Christy Dena è una dottoranada presso la School of Letters, Art and Media, dell’University of Sydney, e si occupa di comunicazione cross-mediale, un termine molto à la page per definire quelle campagne promozionali e quegli oggetti mediali che possono essere fruiti su diversi canali e piattaforme comunicative. Detto così suona un po’ vago…
Nella relazione che Dena ha presentato durante Power to the Pixel svoltosi a Londra nell’ottobre scorso, la studiosa ha fatto il punto sulle posibilità offerte da un approccio cross-mediale applicato ai prodotti cinematografici.
Se i trenta minuti del suo intervento vi sembrano troppi, ecco un breve riassunto delle questioni salienti.

Creazione cross-mediale: produrre oggetti cross-mediali significa aumentare le possibilità di accesso all’universo finzionale di un film. Il sito Internet, i fumetti, i videogame e tutti gli oggetti derivati deveno funzionare come entry point, ma allo stesso tempo seguire una linea narrativa specifica per fornire la possibilità di approfondire le avventure del franchise su altri mezzi di comunicazione.

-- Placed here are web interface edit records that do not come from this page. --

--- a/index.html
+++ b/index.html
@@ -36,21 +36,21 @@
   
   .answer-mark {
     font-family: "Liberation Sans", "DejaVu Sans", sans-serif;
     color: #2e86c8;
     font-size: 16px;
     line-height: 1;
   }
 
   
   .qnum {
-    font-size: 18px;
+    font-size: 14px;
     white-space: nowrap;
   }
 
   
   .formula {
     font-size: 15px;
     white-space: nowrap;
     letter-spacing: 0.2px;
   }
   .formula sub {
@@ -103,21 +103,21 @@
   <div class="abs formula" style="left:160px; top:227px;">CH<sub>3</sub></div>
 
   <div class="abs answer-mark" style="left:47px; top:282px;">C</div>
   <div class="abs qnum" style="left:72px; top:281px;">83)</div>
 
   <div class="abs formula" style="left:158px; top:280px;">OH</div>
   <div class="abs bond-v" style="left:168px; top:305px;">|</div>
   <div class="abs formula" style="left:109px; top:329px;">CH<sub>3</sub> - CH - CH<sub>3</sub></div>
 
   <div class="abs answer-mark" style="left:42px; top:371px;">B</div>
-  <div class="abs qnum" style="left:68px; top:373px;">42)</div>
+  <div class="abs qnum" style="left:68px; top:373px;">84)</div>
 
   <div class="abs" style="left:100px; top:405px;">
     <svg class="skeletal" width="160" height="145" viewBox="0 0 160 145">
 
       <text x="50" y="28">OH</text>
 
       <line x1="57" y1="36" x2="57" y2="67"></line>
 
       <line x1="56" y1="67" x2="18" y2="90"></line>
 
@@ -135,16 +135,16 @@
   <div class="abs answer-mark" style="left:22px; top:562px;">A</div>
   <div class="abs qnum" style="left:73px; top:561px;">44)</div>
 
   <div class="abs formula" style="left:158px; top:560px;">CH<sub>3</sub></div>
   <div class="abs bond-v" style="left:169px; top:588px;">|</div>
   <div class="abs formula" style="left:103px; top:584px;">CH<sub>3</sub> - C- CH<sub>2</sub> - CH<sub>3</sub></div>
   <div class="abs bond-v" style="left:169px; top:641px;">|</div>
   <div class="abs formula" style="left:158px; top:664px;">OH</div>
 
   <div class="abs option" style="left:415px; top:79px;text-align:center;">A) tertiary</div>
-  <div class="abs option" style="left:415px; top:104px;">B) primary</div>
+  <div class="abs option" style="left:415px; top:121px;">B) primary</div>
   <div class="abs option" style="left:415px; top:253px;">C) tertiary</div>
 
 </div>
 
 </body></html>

Distribuzione cross-mediale: la distribuzione transmediale si propone di rendere gli oggetti accessibili su diverse piattaforme e soddisfare le esigenze specifiche degli utenti. C’è chi preferisce godersi un film al cinema, chi invece sceglie il DVD per personalizzare la visione, oppure chi ha un lungo viaggio in treno da fare opta per una copia del film finalizzata per l’iPod. Il pubblico è segmentato ed è bene raggiungerlo con prodotti differenti.

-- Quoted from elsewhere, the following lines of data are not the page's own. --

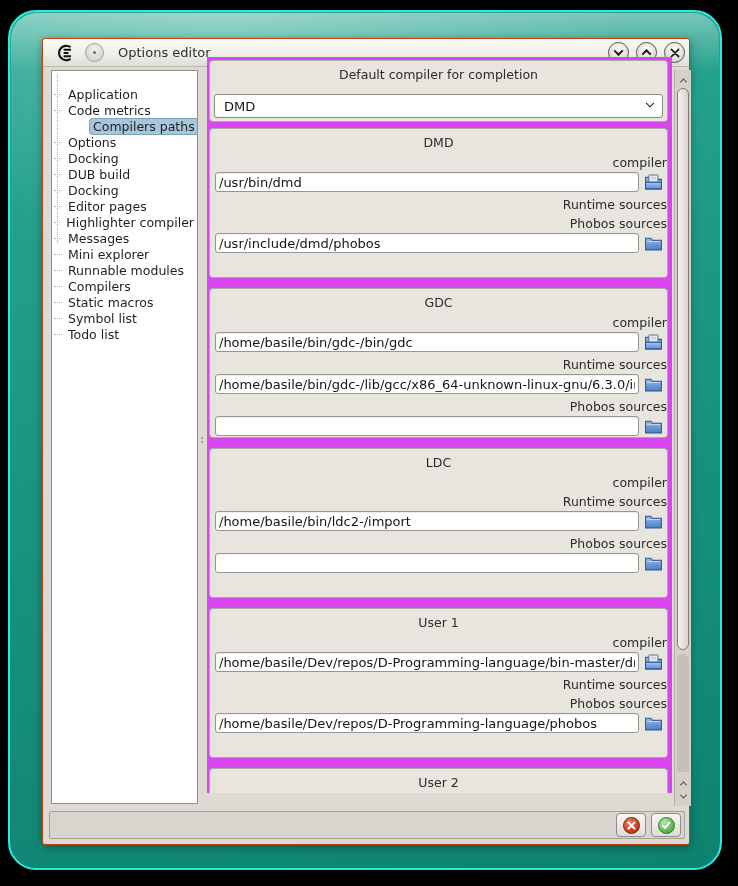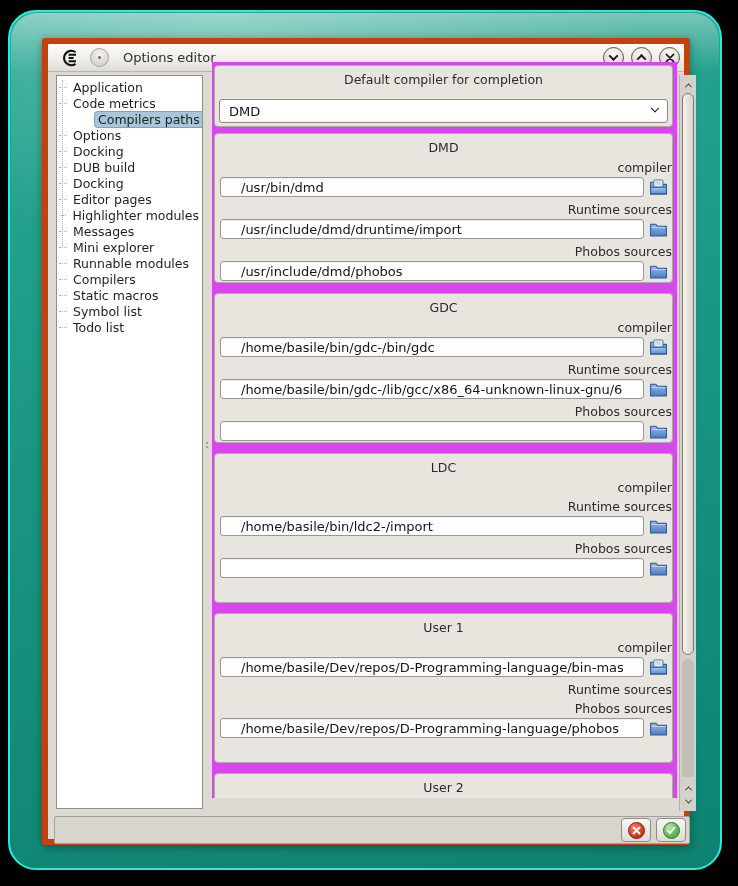--- a/index.html
+++ b/index.html
@@ -15,21 +15,21 @@
   }
   .frame::before {
     content:""; position:absolute; inset:1px; border-radius:26px; pointer-events:none;
     background:linear-gradient(180deg,rgba(255,255,255,.38),rgba(255,255,255,0) 7%),
       radial-gradient(120% 55% at 30% 0%,rgba(255,255,255,.25),rgba(255,255,255,0) 50%);
   }
 
   
   .client {
     position:absolute; left:42px; top:38px; width:648px; height:807px;
-    background:#dcdad2; border:6px solid #c2410c; border-radius:3px;
+    background:#dcdad2; border:1px solid #c2410c; border-radius:3px;
     box-shadow:0 2px 8px rgba(0,0,0,.35);
   }
 
   
   .titlebar {
     position:absolute; left:0; top:0; width:100%; height:28px;
     background:linear-gradient(180deg,#fbfbf9 0%,#efeee9 55%,#dfddd6 100%);
     border-bottom:1px solid #b9b7af; border-radius:3px 3px 0 0;
     display:flex; align-items:center;
   }
@@ -48,21 +48,21 @@
     border:1px solid #55534c; display:flex; align-items:center; justify-content:center;
   }
   .chev { display:block; width:7px; height:7px; border-left:2px solid #1c1c1c; border-bottom:2px solid #1c1c1c; }
   .chev.down { transform:rotate(-45deg) translate(1px,-1px); }
   .chev.up   { transform:rotate(135deg) translate(1px,-1px); }
   .chev.small { width:5px; height:5px; border-width:1.5px; border-color:#3a3a38; }
 
   
   .tree {
     position:absolute; left:8px; top:31px; width:147px; height:734px;
-    background:#fff; border:1px solid #908e86; padding-top:3px; overflow:hidden;
+    background:#fff; border:1px solid #908e86; padding-top:15px; overflow:hidden;
   }
   .tree::before { content:""; position:absolute; left:5px; top:4px; bottom:560px; border-left:1px dotted #9fb0ba; }
   .tree-item { position:relative; height:16px; display:flex; align-items:center; font-size:12.5px; color:#1f1f1f; cursor:default; }
   .stub { width:8px; margin-left:2px; margin-right:3px; border-top:1px dotted #9fb0ba; }
   .ti-label { white-space:nowrap; padding:0 3px; border-radius:3px; line-height:15px; }
   .ti-label.selected { background:#a7c6da; box-shadow:0 0 0 1px #7aa3bd;margin-left:33px; }
 
   
   .grip { position:absolute; left:157px; top:396px; width:4px; height:10px; }
   .grip i { display:block; width:2px; height:2px; border-radius:50%; background:#8f8d85; margin:2px auto; }
@@ -76,21 +76,21 @@
     position:absolute; left:2px; width:459px;
     background:#e7e5de; border:1px solid #adaba3; border-radius:4px;
   }
   .gbox-title { margin-top:6px; text-align:center; font-size:12.5px; color:#2b2b2b; height:15px; }
   .flabel { margin-top:5px; text-align:right; font-size:12.5px; color:#2b2b2b; height:14px; }
   .frow { margin-top:3px; height:20px; display:flex; align-items:center; padding:0 3px 0 5px; gap:3px; }
   .fpath {
     flex:1; height:20px; min-width:0;
     border:1px solid #98968e; border-radius:3px; background:#fff;
     font-family:"DejaVu Sans","Liberation Sans",sans-serif;
-    font-size:13px; color:#141414; padding:0 20px; outline:none;
+    font-size:13px; color:#141414; padding:0 3px; outline:none;
     box-shadow:inset 0 1px 1px rgba(0,0,0,.07); white-space:nowrap; overflow:hidden;
   }
   .browse { width:22px; height:19px; display:flex; align-items:center; justify-content:center; cursor:pointer; }
   .combo {
     margin:12px 4px 0 4px; height:24px; background:#fff;
     border:1px solid #8e8c84; border-radius:3px;
     display:flex; align-items:center; padding:0 9px; font-size:13px; color:#141414;
     box-shadow:inset 0 -2px 3px rgba(0,0,0,.05);
   }
   .combo .chev { margin-left:auto; width:6px; height:6px; border-width:1.8px; transform:rotate(-45deg) translate(2px,-2px); }
@@ -212,21 +212,21 @@
       <div class="tree-item">
           <span class="stub"></span>
           <span class="ti-label">Docking</span>
         </div>
       <div class="tree-item">
           <span class="stub"></span>
           <span class="ti-label">Editor pages</span>
         </div>
       <div class="tree-item">
           <span class="stub"></span>
-          <span class="ti-label">Highlighter modules</span>
+          <span class="ti-label">Highlighter compiler</span>
         </div>
       <div class="tree-item">
           <span class="stub"></span>
           <span class="ti-label">Messages</span>
         </div>
       <div class="tree-item">
           <span class="stub"></span>
           <span class="ti-label">Mini explorer</span>
         </div>
       <div class="tree-item">
@@ -271,28 +271,20 @@
         <div class="flabel">compiler</div>
         <div class="frow">
           <input class="fpath" readonly="" value="/usr/bin/dmd" style="">
           <span class="browse">
               <svg width="19" height="16" viewBox="0 0 18 15">
                 <use href="#i-openfile"></use>
               </svg>
             </span>
         </div>
         <div class="flabel">Runtime sources</div>
-        <div class="frow">
-          <input class="fpath" readonly="" value="/usr/include/dmd/druntime/import" style="">
-          <span class="browse">
-              <svg width="19" height="16" viewBox="0 0 18 15">
-                <use href="#i-folder"></use>
-              </svg>
-            </span>
-        </div>
         <div class="flabel">Phobos sources</div>
         <div class="frow">
           <input class="fpath" readonly="" value="/usr/include/dmd/phobos" style="">
           <span class="browse">
               <svg width="19" height="16" viewBox="0 0 18 15">
                 <use href="#i-folder"></use>
               </svg>
             </span>
         </div>
       </div>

Promozione cross-mediale: promuovere un film con un approccio di questo tipo significa affiancare ai canonici mezzi di promozione strumenti che permettano di intercettare le pratiche di utenti più esigenti e renderli partecipi e attivi. Ne sono un esempio gli Alternate Reality Game,

Effetti e conseguenze:
:: Si abbandona la logica dell’adattamento a favore di un approccio sequenziale e reticolare: ogni piattaforma, ogni contenuto rimanda a altri contenuti che approfondiscono un aspetto delle vicende.
:: In questa prospettiva il film è ancora un film? Quando parliamo di un film non possiamo più riferici sono alla pellicola o al DVD, ma all’insieme degli oggetti, delle piattaforme e delle pratiche che hanno creato l’universo del film.
:: I confini tra il film e le campagne promozionali si fanno sempre più labili per cui diventa impossibile stabilire dove inizia una cosa e dove finisce l’altra, definire cosa sia intrattenimento e cosa promozione.